The underwhelming nature of Call of Duty Elite disguises an experiment that could define Activision's future.

Published as part of our sister-site GamesIndustry.biz's widely-read weekly newsletter, the GamesIndustry.biz Editorial, is a weekly dissection of an issue weighing on the minds of the people at the top of the games business. It appears on Eurogamer after it goes out to GI.biz newsletter subscribers.

Activision is a company built around two pillars. The first is World of Warcraft, a product which generates annual billion-dollar revenues from solid, predictable monthly subscriptions. The second is Call of Duty, a franchise whose billion-dollar credentials come from a monolithic boxed product launch just ahead of the holiday season each winter.

Everything else Activision does, to borrow an expression from Steve Jobs, is really just a hobby. Jobs was talking about Apple's underwhelming AppleTV product, but the term applies well to Activision's other titles. Some of them are pretty successful hobbies, like Blizzard's other franchises, but compared to the two brands that hold the company together, they're small fry.

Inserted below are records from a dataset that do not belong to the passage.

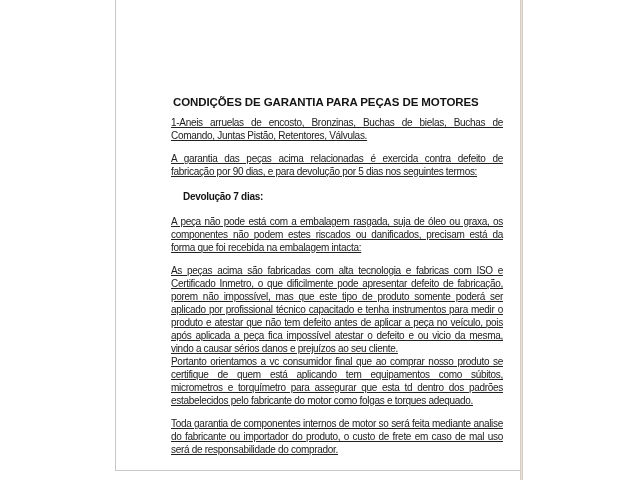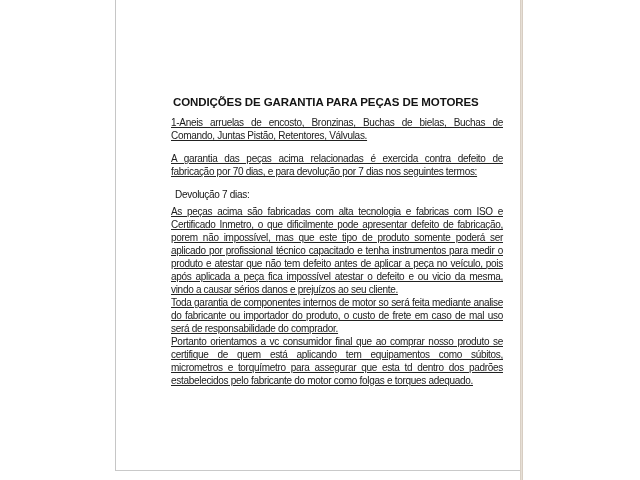--- a/index.html
+++ b/index.html
@@ -83,7 +83,7 @@
 
       <div class="para">1-Aneis arruelas de encosto, Bronzinas, Buchas de bielas, Buchas de Comando, Juntas Pistão, Retentores, Válvulas.</div>
 
-      <div class="para">A garantia das peças acima relacionadas é exercida contra defeito de fabricação por 70 dias, e para devolução por 7 dias nos seguintes termos:</div>
+      <div class="para">A garantia das peças acima relacionadas é exercida contra defeito de fabricação por 90 dias, e para devolução por 5 dias nos seguintes termos:</div>
 
       <div class="heading">Devolução 7 dias:</div>
 

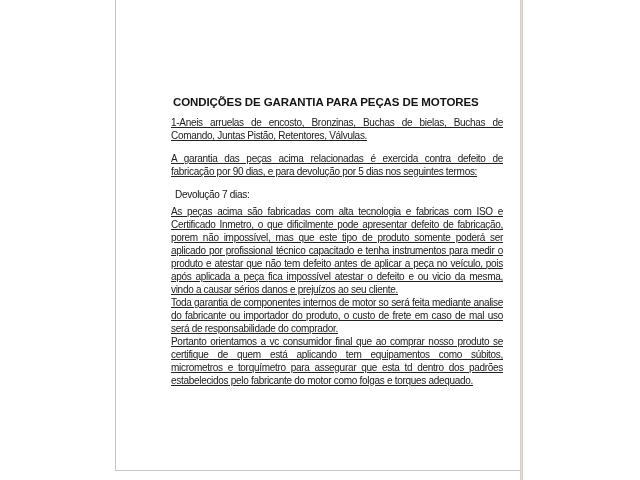--- a/index.html
+++ b/index.html
@@ -59,9 +59,9 @@
     white-space: nowrap;
   }
   .heading {
-    font-weight: normal;
+    font-weight: bold;
     color: #141414;
-    margin: 4px;
+    margin: 12px;
   }
   .heading.gap-after { margin-bottom: 10px; }
   .para {

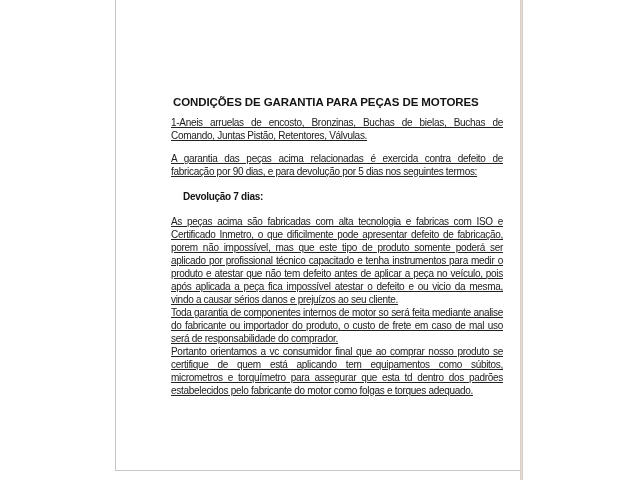--- a/index.html
+++ b/index.html
@@ -87,6 +87,7 @@
 
       <div class="heading">Devolução 7 dias:</div>
 
+      <div class="para">A peça não pode está com a embalagem rasgada, suja de óleo ou graxa, os componentes não podem estes riscados ou danificados, precisam está da forma que foi recebida na embalagem intacta:</div>
 
 
       <div class="para no-gap">As peças acima são fabricadas com alta tecnologia e fabricas com ISO e Certificado Inmetro, o que dificilmente pode apresentar defeito de fabricação, porem não impossível, mas que este tipo de produto somente poderá ser aplicado por profissional técnico capacitado e tenha instrumentos para medir o produto e atestar que não tem defeito antes de aplicar a peça no veículo, pois após aplicada a peça fica impossível atestar o defeito e ou  vicio da mesma, vindo a causar sérios danos e prejuízos ao seu cliente.</div>

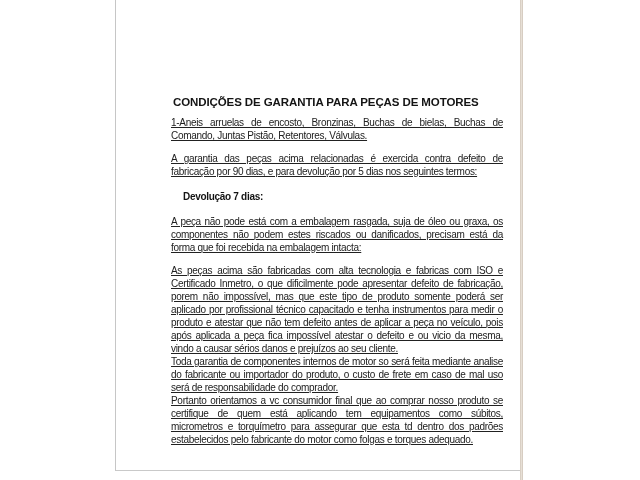--- a/index.html
+++ b/index.html
@@ -92,9 +92,9 @@
 
       <div class="para no-gap">As peças acima são fabricadas com alta tecnologia e fabricas com ISO e Certificado Inmetro, o que dificilmente pode apresentar defeito de fabricação, porem não impossível, mas que este tipo de produto somente poderá ser aplicado por profissional técnico capacitado e tenha instrumentos para medir o produto e atestar que não tem defeito antes de aplicar a peça no veículo, pois após aplicada a peça fica impossível atestar o defeito e ou  vicio da mesma, vindo a causar sérios danos e prejuízos ao seu cliente.</div>
 
+      <div class="para">Portanto orientamos a vc consumidor final que ao comprar nosso produto se certifique de quem está aplicando tem equipamentos como súbitos, micrometros e torquímetro para assegurar que esta td dentro dos padrões estabelecidos pelo fabricante do motor como folgas e torques adequado.</div>
+
       <div class="para no-gap">Toda garantia de componentes internos de motor so será feita mediante analise do fabricante ou importador do produto, o custo de frete em caso de mal uso será de responsabilidade do comprador.</div>
-
-      <div class="para">Portanto orientamos a vc consumidor final que ao comprar nosso produto se certifique de quem está aplicando tem equipamentos como súbitos, micrometros e torquímetro para assegurar que esta td dentro dos padrões estabelecidos pelo fabricante do motor como folgas e torques adequado.</div>
 
     </div>
   </div>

Activision has announced something that's almost breathtaking in its inoffensiveness

As such, I'd imagine that Activision executives are plagued by one recurring nightmare - or at least, that they ought to be. What if one of the pillars cracks? What happens if one of those products falters - if the enormous figures generated by one of those beasts suddenly disappear from the publisher's bottom line? In a market as fickle as videogames, even splitting all your eggs between two baskets looks pretty overconfident.

If this does happen, though, it's unlikely to be World of Warcraft that suffers. Blizzard's genre-dominating behemoth may no longer be posting major growth figures (a problem in itself, in some regards, since the stock markets to which Activision is ultimately beholden are far more concerned with growth than with solid ongoing revenues) but it's certainly not in decline either. Its players have made a firm financial commitment, the kind which is hard to elicit in the first place but which, once obtained, tends to translate into immense loyalty to the game - a clear factor among a lot of WoW's player base, and indeed MMO player bases in general.

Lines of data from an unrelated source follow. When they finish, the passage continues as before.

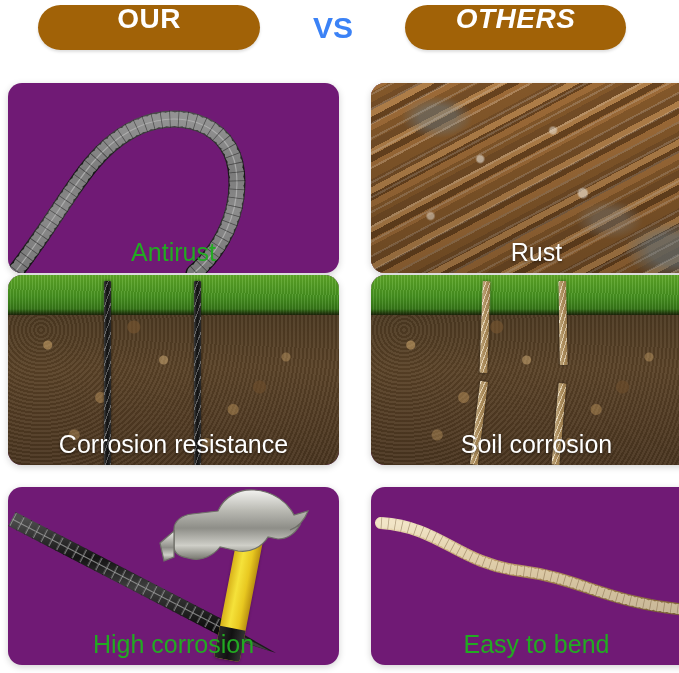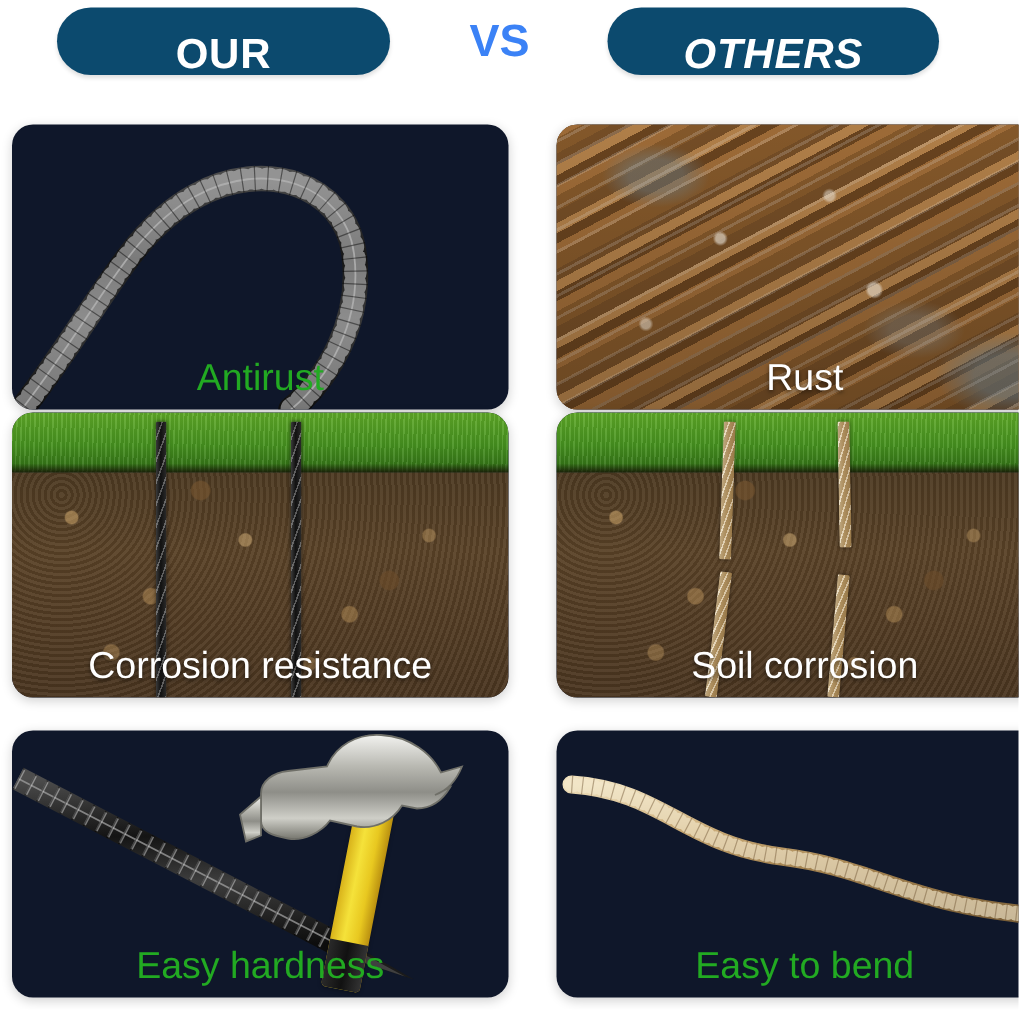--- a/index.html
+++ b/index.html
@@ -17,9 +17,9 @@
   }
   .pill{
     position:absolute;top:5px;height:45px;
-    background:#0c4a6e;
+    background:#a16207;
     border-radius:23px;
-    display:flex;align-items:flex-end;justify-content:center;
+    display:flex;align-items:flex-start;justify-content:center;
     box-shadow:0 2px 3px rgba(0,0,0,.13);
   }
   .pill-our{left:38px;width:222px;}

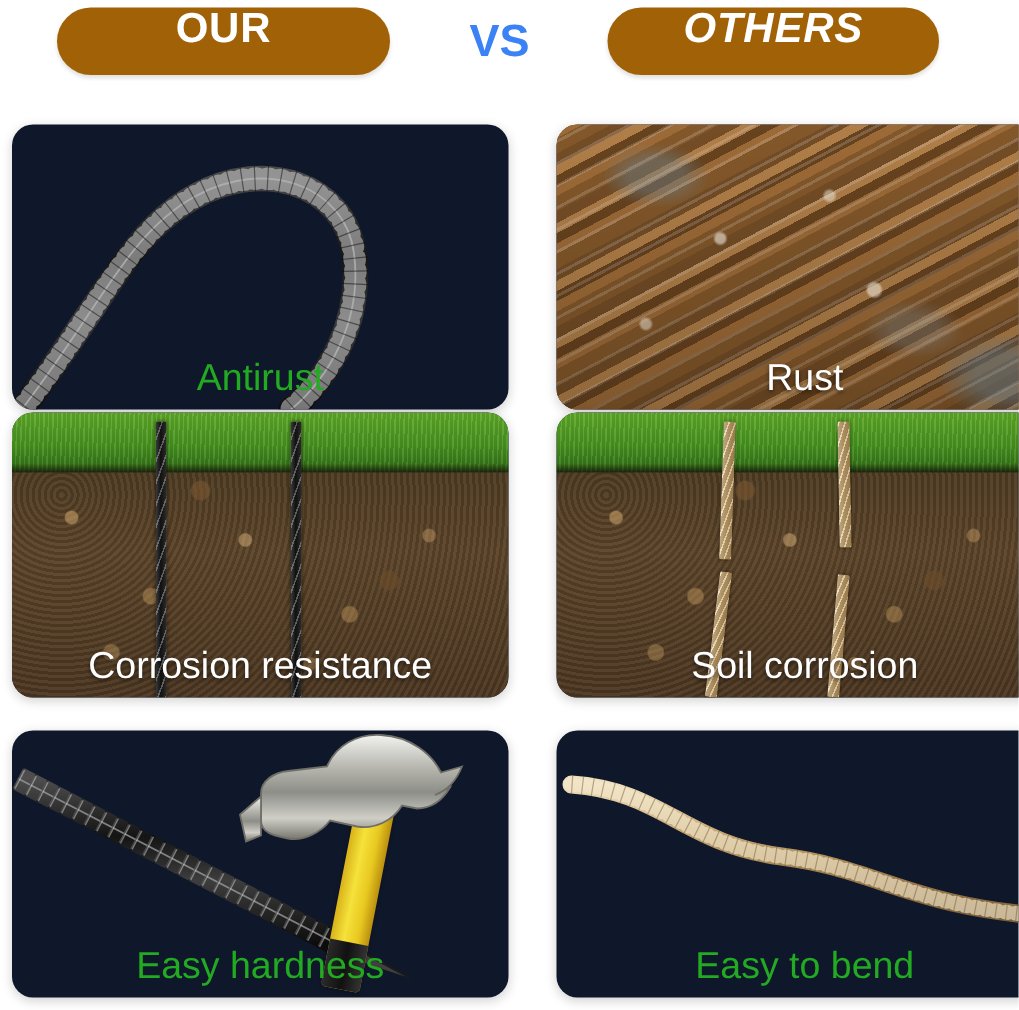--- a/index.html
+++ b/index.html
@@ -47,7 +47,7 @@
     position:absolute;inset:0;
     border-radius:14px;
     overflow:hidden;
-    background:#0f172a;
+    background:#701a75;
     box-shadow:0 2px 7px rgba(0,0,0,.18);
   }
 

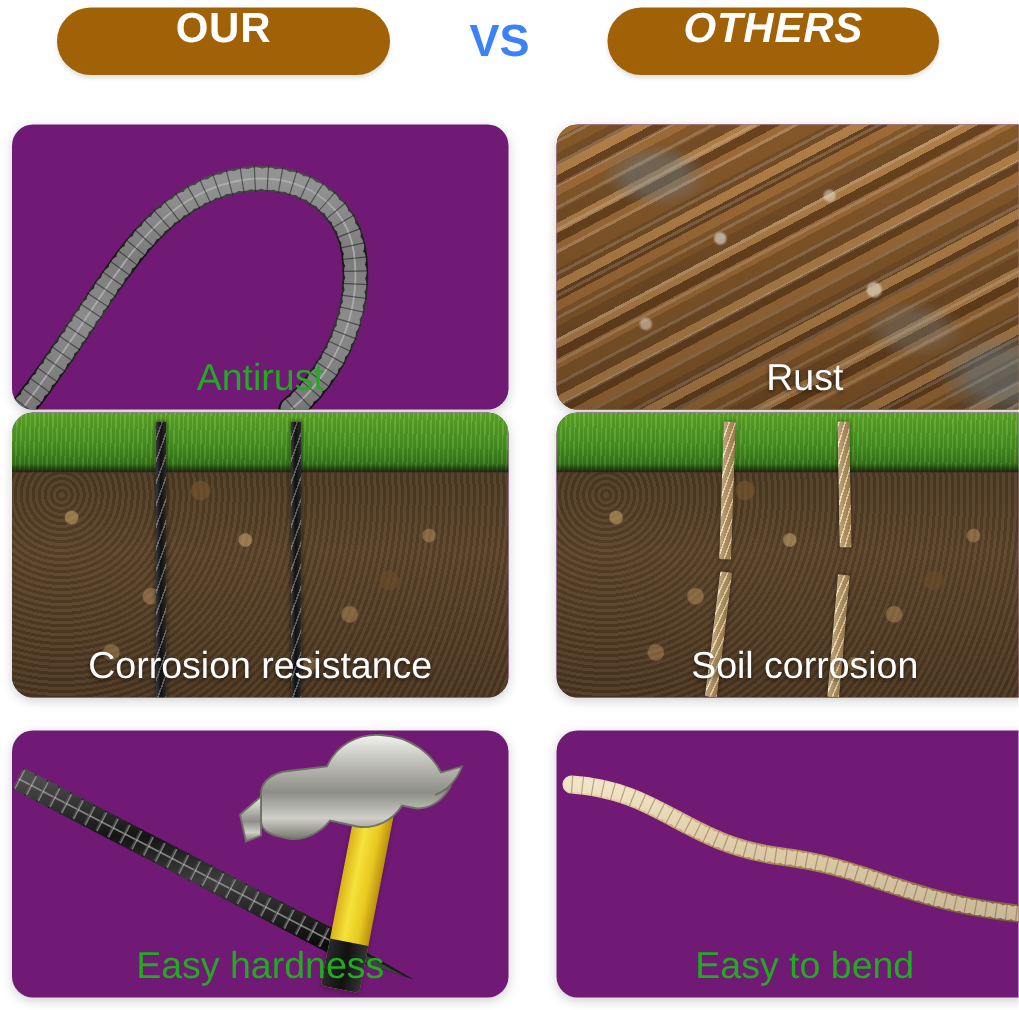--- a/index.html
+++ b/index.html
@@ -282,7 +282,7 @@
       </svg>
 
       <div class="cap-wrap">
-        <div class="caption green">Easy hardness</div>
+        <div class="caption green">High corrosion</div>
       </div>
     </div>
   </div>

Call of Duty, on the other hand, is a lot more fragile. Where WoW players need to make a firm decision to stop paying for the game, CoD relies upon players making a firm decision each year to spend £40 on the latest version. The pressure this places on the brand is obvious - you're only ever as good as your last game, and one weak instalment, one year of bad word-of-mouth and negative consumer sentiment, and the following year's game could experience a slump that no amount of marketing dollars would ever fix.

There are two ways in which Activision can insure itself against such an eventuality. The first is to build more pillars - developing more IP of equal commercial potential to its present blockbusters. With the recent demise or "resting" of the Guitar Hero and Tony Hawk franchises, that's never been a more pressing need. The firm's partnership with Bungie is the most likely source of such an IP in the coming years, although it would be unwise to chalk that up as a sure thing - bear in mind that the last studio to go from working on a massive Microsoft IP to developing new IP for Activision was Bizarre Creations, and we all know how that ended.

The second form of insurance, then, would be to gradually steer CoD away from the risky business model it presently uses, and towards the much more reliable and stable model WoW uses. From a high-level business perspective, nothing makes more sense - or looks more attractive - than this idea. At a more realistic and detailed level, however, it's a concept fraught with problems, not the least of which is that the game's most vocal fans seem to loathe the idea.